Quantum physics has the reply to raised holograms

Holograms used to be just a scientific curiosity. However, thanks to the rapid development of lasers, they have gradually taken center stage and appear on the security images for credit cards and Banknotes, in science fiction films – most memorable in Star Wars – and even “live” on stage when the long-dead rapper Tupac was reborn at the 2012 Coachella music festival for fans.

Holography is the photographic process in which light scattered by an object is picked up and represented in three dimensions. The discovery was invented by the Hungarian-British physicist Dennis Gabor in the early 1950s and earned him the Nobel Prize in Physics in 1971.

Along with banknotes, passports, and controversial rappers, holography has become an indispensable tool for other practical applications, including data storage, biological microscopy, medical imaging, and medical diagnosis. In a technique called holographic microscopy, scientists create holograms to decipher biological mechanisms in tissues and living cells. For example, this technique is routinely used to analyze red blood cells to determine the presence of malaria parasites and identify sperm for IVF processes.
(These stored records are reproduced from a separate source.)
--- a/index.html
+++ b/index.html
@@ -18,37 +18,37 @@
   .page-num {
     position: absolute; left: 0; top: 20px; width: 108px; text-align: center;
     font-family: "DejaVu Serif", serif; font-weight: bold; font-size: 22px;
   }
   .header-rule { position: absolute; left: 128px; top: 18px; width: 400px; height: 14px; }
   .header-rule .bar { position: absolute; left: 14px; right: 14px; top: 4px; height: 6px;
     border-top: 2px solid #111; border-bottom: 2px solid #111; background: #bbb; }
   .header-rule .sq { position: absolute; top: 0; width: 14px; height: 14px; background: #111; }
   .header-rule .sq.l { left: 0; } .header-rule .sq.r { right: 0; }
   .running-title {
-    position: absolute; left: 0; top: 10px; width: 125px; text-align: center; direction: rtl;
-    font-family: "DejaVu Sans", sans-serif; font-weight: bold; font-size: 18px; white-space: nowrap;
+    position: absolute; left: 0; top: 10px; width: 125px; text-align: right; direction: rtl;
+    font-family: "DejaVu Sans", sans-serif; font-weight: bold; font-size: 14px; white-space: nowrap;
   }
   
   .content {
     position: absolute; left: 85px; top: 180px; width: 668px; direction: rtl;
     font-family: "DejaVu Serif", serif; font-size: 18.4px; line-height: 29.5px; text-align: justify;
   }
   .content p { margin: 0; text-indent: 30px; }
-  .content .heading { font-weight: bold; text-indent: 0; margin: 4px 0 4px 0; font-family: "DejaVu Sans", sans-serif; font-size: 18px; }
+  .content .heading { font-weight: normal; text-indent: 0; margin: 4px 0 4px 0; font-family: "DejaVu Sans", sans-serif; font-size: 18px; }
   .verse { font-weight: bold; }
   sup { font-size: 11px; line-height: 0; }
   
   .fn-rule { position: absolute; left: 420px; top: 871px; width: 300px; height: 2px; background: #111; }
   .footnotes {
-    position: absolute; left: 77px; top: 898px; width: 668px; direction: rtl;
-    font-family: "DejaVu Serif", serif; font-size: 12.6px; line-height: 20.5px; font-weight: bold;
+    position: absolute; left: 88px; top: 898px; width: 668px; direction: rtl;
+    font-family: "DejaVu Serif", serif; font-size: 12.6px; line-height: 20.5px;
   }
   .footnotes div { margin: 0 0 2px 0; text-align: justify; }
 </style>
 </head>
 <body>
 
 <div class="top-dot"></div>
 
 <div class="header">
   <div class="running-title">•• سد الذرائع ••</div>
Now we have discovered a new type of quantum holography to overcome the limitations of traditional holographic approaches. This groundbreaking discovery could lead to improved medical imaging and accelerate the advancement of quantum information science. This is a scientific field that covers all technologies based on quantum physics, including quantum computing and quantum communication.

How holograms work

Classic holography creates two-dimensional representations of three-dimensional objects with a laser light beam divided into two paths. The path of a beam called an object beam illuminates the subject of the holography, with the reflected light collected by a camera or special holographic film. The path of the second beam, known as the reference beam, is reflected by a mirror directly onto the collection surface without touching the object.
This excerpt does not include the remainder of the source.